Why we built renterfacts.ca

Between the two of us, we’ve been the tenant, the landlord, and the person standing at the Residential Tenancy Branch trying to make a case. That’s a lot of different perspectives on the same paperwork. None of them were easy.
British Columbia has one rental law that covers almost everything: the Residential Tenancy Act. It has rules for every part of a rental. Deposits. Notices. Rent increases. Repairs. Evictions. Disputes. The rules are clear if you can read dense statutory text. Most people can’t read that kind of text, and that’s the problem.
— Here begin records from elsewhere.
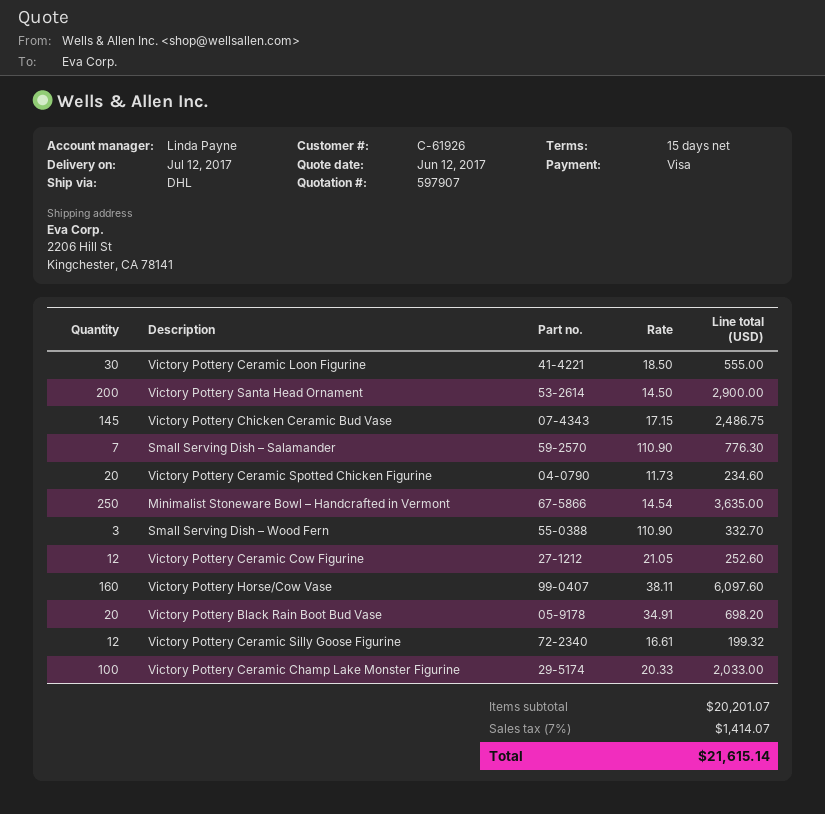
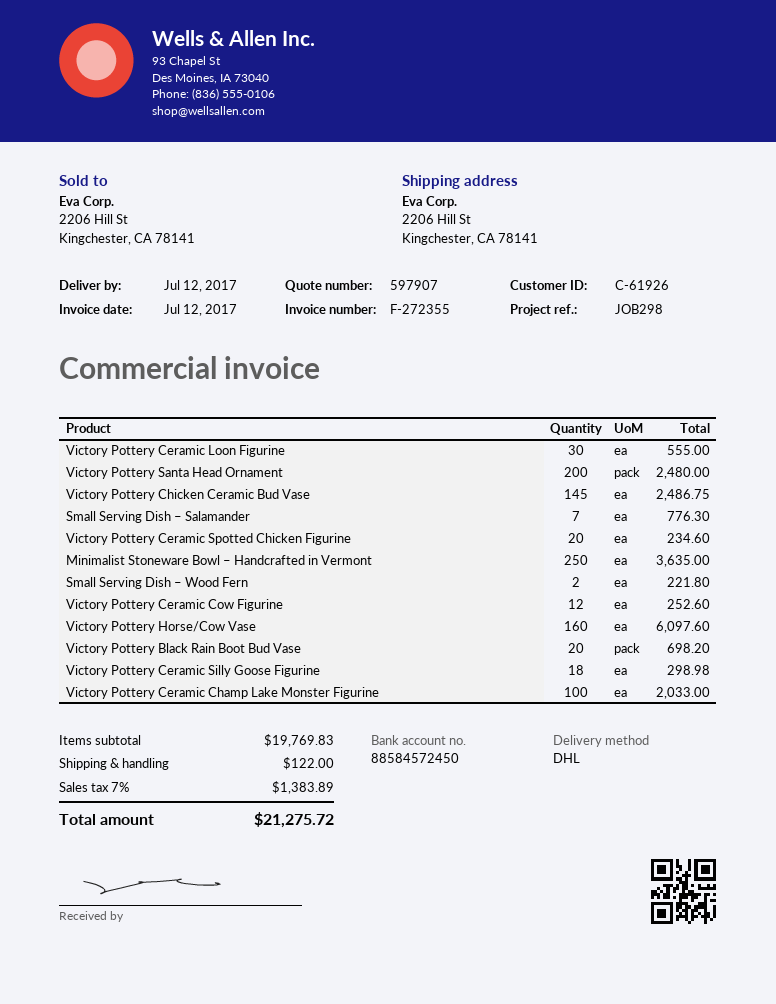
Victory Pottery Santa Head Ornament: 200 for 2900.00 -> 200 for 2480.00
Small Serving Dish – Wood Fern: 3 for 332.70 -> 2 for 221.80
Victory Pottery Ceramic Silly Goose Figurine: 12 for 199.32 -> 18 for 298.98
subtotal: 20201.07 -> 19769.83
shipping: none -> 122.00
tax: 7% = 1414.07 -> 7% = 1383.89
total: 21615.14 -> 21275.72

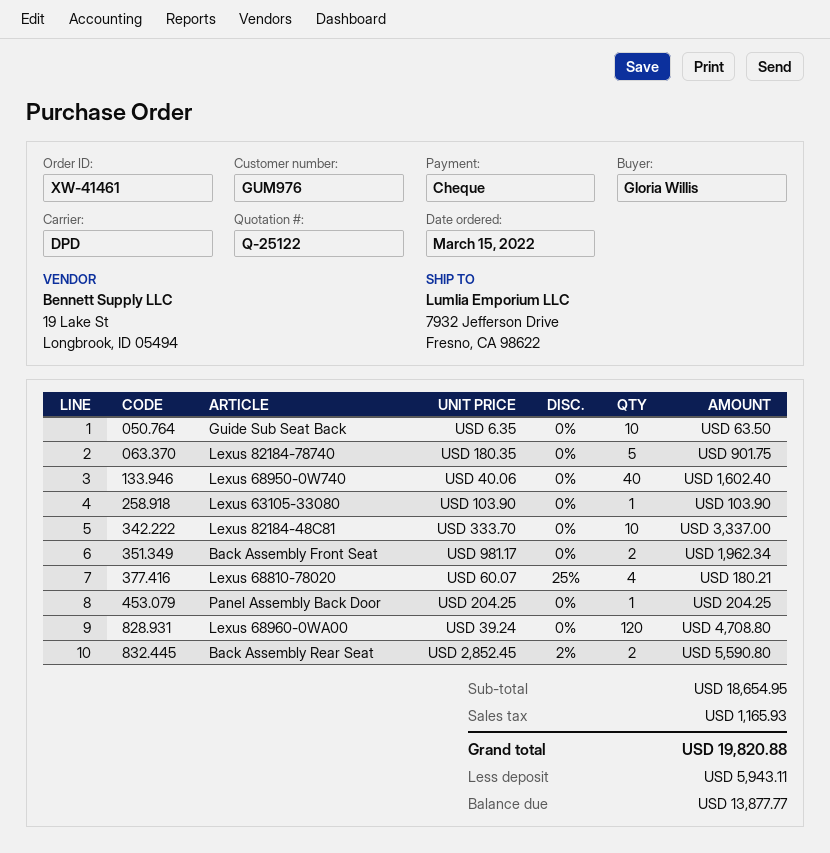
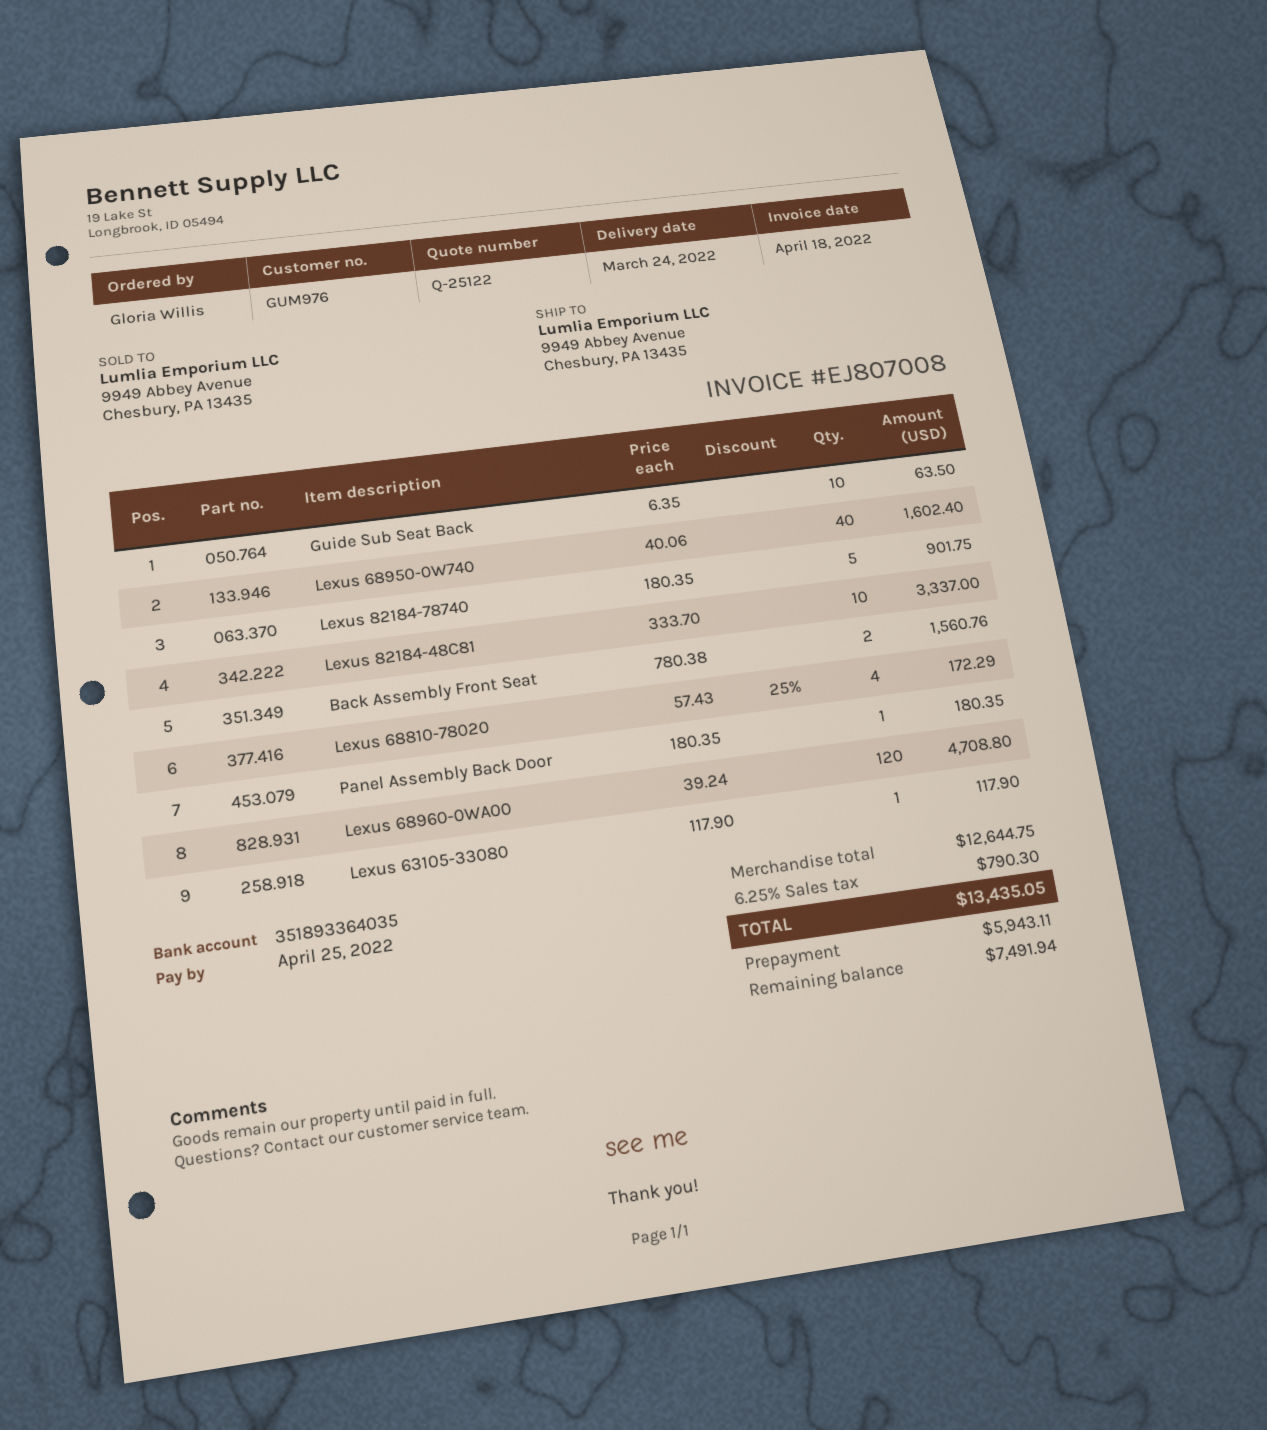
ship to: 7932 Jefferson Drive, Fresno, CA 98622 -> 9949 Abbey Avenue, Chesbury, PA 13435
Lexus 63105-33080: 1 x 103.90 = 103.90 -> 1 x 117.90 = 117.90
Back Assembly Front Seat: 2 x 981.17 = 1962.34 -> 2 x 780.38 = 1560.76
Lexus 68810-78020: 4 x 60.07 - 25% = 180.21 -> 4 x 57.43 - 25% = 172.29
Panel Assembly Back Door: 1 x 204.25 = 204.25 -> 1 x 180.35 = 180.35
Back Assembly Rear Seat: 2 x 2852.45 - 2% = 5590.80 -> none
subtotal: 18654.95 -> 12644.75
tax: 1165.93 -> 790.30
total: 19820.88 -> 13435.05
balance: 13877.77 -> 7491.94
The existing sites pick a side
Existing BC rental-rights resources lean in one direction. Tenant-advocacy groups write for tenants. Landlord associations write for landlords. The government’s own explainer is technical and long, written for people who already speak the language.
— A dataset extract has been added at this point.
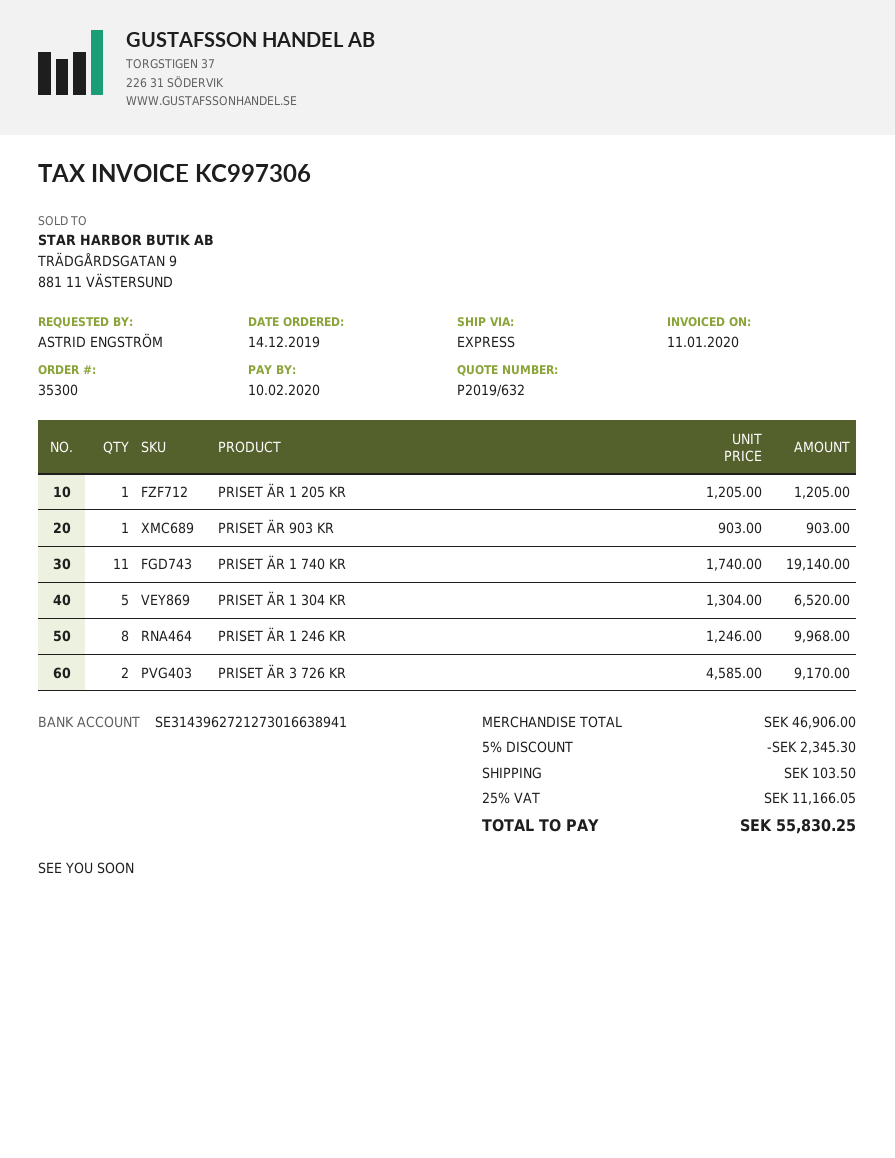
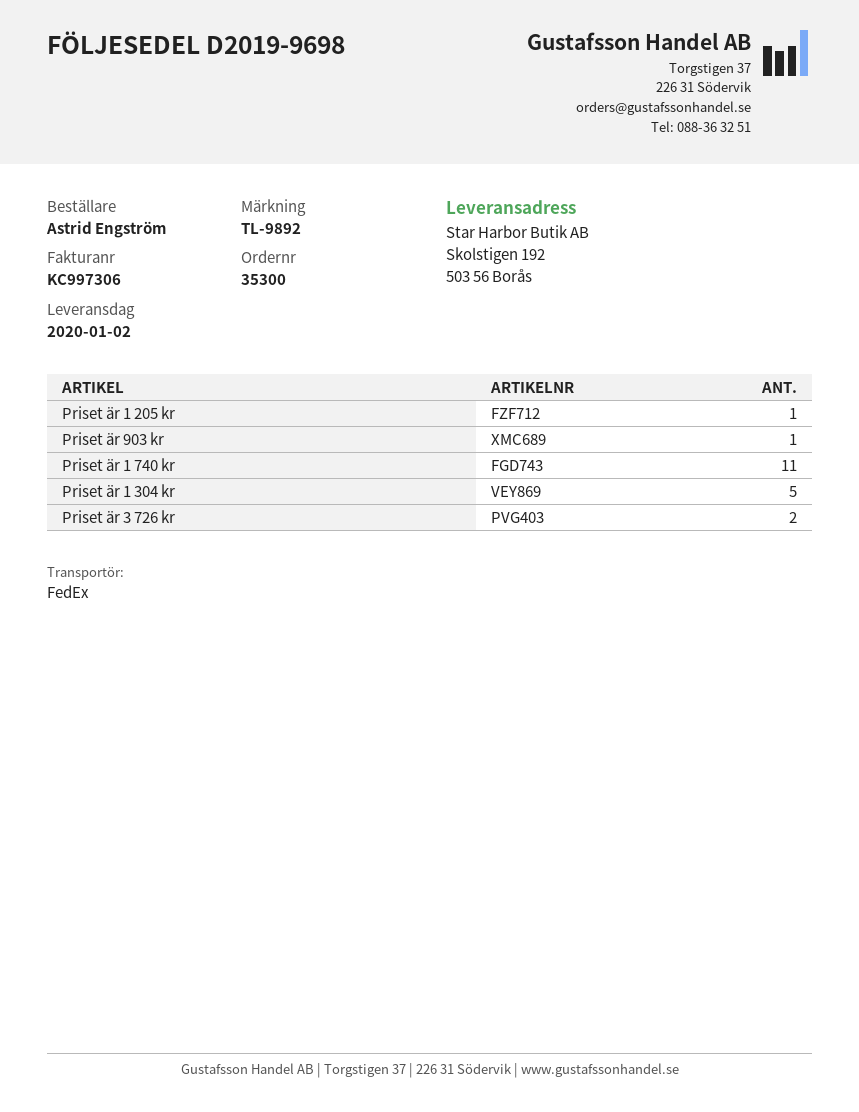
shipping method: express -> FedEx
PRISET ÄR 1 246 KR: 8 -> none

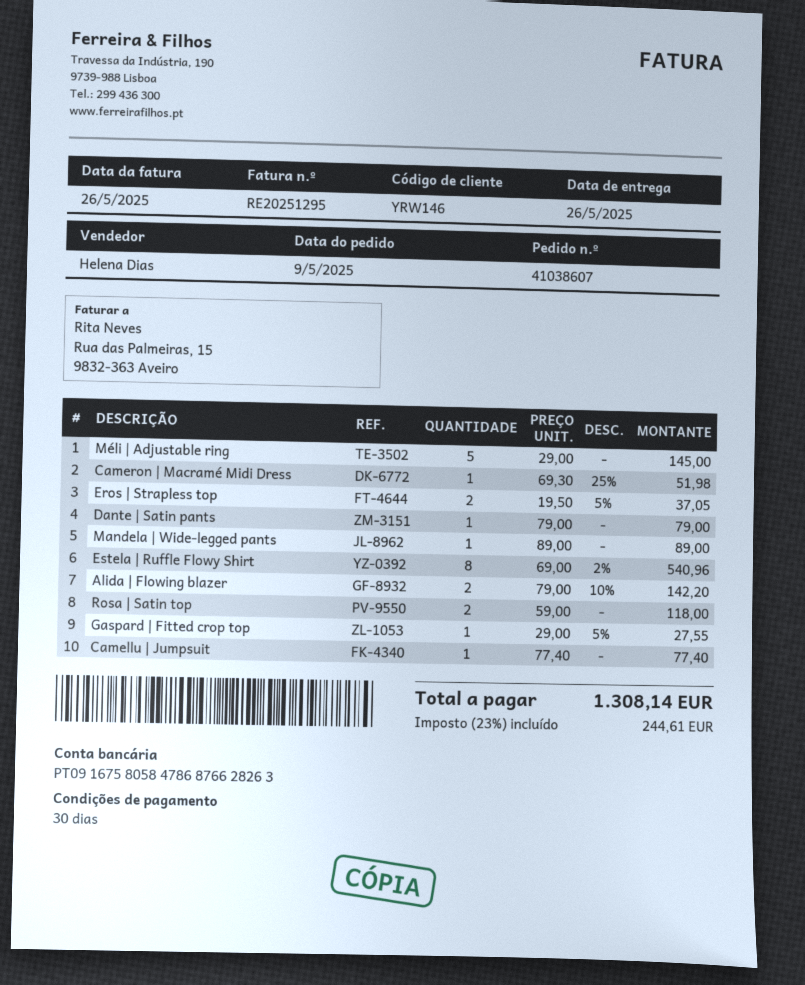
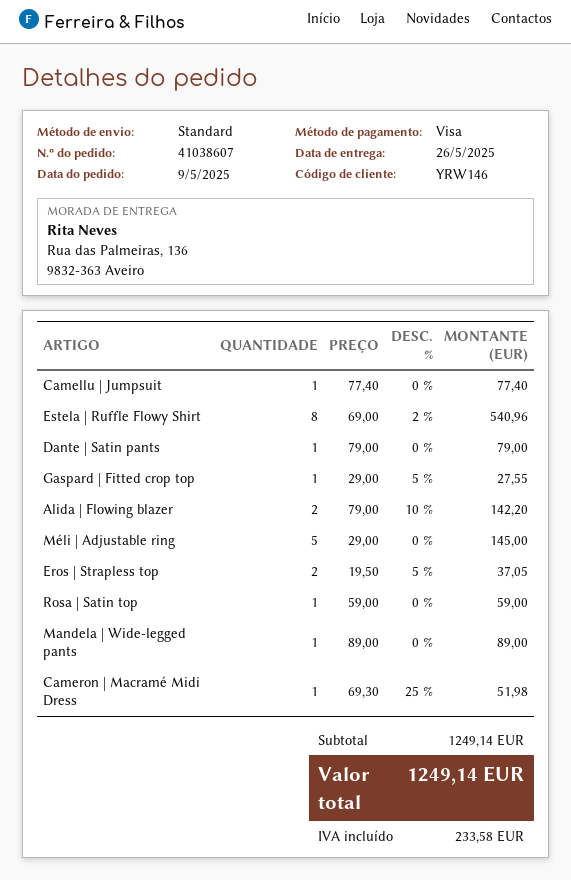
Rosa | Satin top: 2 x 59.00 = 118.00 -> 1 x 59.00 = 59.00
tax: 244.61 -> 233.58
total: 1308.14 -> 1249.14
Nobody writes from the middle. And nobody writes in plain language.
What both sides share
What we knew from being on both sides is that tenants and landlords share the same problem: the rules exist, the consequences are real, and almost nobody knows the actual details.
A tenant who doesn’t know the 5-day window to dispute a 10-day notice loses the apartment. A landlord who doesn’t know that monetary orders over $35,000 go to Supreme Court files in the wrong place. Both sides pay the price for the same information gap.
The site, in one line
So we built renterfacts.ca. One site that covers every stage of a BC tenancy, in plain language, cited to the Act section by section. Both sides can read it. Neither side gets picked.
Why this fits the way we work
This is the minimum we can do to help. It isn’t revolutionary, the law is public, the statute is free to read, the RTB publishes its decisions. What was missing was someone taking the time to translate it.
That’s the everyday version of: helping one another in a technical register. Plain language over jargon. Human context over bureaucratic framing. A tool a person can actually use, not a showcase for what we built it with.
The site is free. No paywalls, no accounts, no newsletter nag.
Come tell us what’s wrong
If you’ve rented in BC, landlorded in BC, or watched a friend try to get their deposit back after moving out, take a look at renterfacts.ca and tell us what’s confusing.
The inbox at corrections@renterfacts.ca is quiet and confidential. That’s on purpose.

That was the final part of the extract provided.